§ **Problem to solve**: Please transcribe exactly the lines from the one containing "антигена коронавірусу SARS-CoV-2,</p>" through the end of the records below, both included, and nothing else.
(Beginning of Data to process)
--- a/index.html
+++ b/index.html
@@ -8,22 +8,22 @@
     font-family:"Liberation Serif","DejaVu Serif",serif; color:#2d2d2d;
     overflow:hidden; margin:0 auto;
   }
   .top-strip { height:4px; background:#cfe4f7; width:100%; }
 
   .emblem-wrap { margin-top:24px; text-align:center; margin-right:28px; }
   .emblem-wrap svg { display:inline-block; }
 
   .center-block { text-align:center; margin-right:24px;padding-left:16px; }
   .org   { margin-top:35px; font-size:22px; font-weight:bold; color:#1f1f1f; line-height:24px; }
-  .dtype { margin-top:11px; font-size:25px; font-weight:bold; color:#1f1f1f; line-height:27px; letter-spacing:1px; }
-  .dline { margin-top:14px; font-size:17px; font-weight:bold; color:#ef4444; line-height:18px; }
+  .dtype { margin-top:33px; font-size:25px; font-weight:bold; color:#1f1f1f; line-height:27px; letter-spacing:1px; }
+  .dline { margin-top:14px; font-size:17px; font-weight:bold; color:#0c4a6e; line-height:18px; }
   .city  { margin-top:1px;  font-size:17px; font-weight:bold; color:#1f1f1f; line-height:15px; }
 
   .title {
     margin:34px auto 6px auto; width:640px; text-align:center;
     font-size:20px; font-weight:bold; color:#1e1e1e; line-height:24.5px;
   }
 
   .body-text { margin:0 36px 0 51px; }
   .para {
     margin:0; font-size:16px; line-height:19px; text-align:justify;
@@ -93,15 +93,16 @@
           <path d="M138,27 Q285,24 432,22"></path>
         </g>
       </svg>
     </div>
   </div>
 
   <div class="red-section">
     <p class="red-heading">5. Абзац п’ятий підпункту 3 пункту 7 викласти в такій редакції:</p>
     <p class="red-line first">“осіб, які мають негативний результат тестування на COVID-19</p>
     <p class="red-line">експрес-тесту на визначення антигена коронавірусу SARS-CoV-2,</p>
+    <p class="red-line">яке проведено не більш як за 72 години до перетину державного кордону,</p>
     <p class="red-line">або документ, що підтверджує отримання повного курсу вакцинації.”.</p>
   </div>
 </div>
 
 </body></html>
(End of Data to process)
§ **Result**:
     <p class="red-line">експрес-тесту на визначення антигена коронавірусу SARS-CoV-2,</p>
+    <p class="red-line">яке проведено не більш як за 72 години до перетину державного кордону,</p>
     <p class="red-line">або документ, що підтверджує отримання повного курсу вакцинації.”.</p>
   </div>
 </div>
 
 </body></html>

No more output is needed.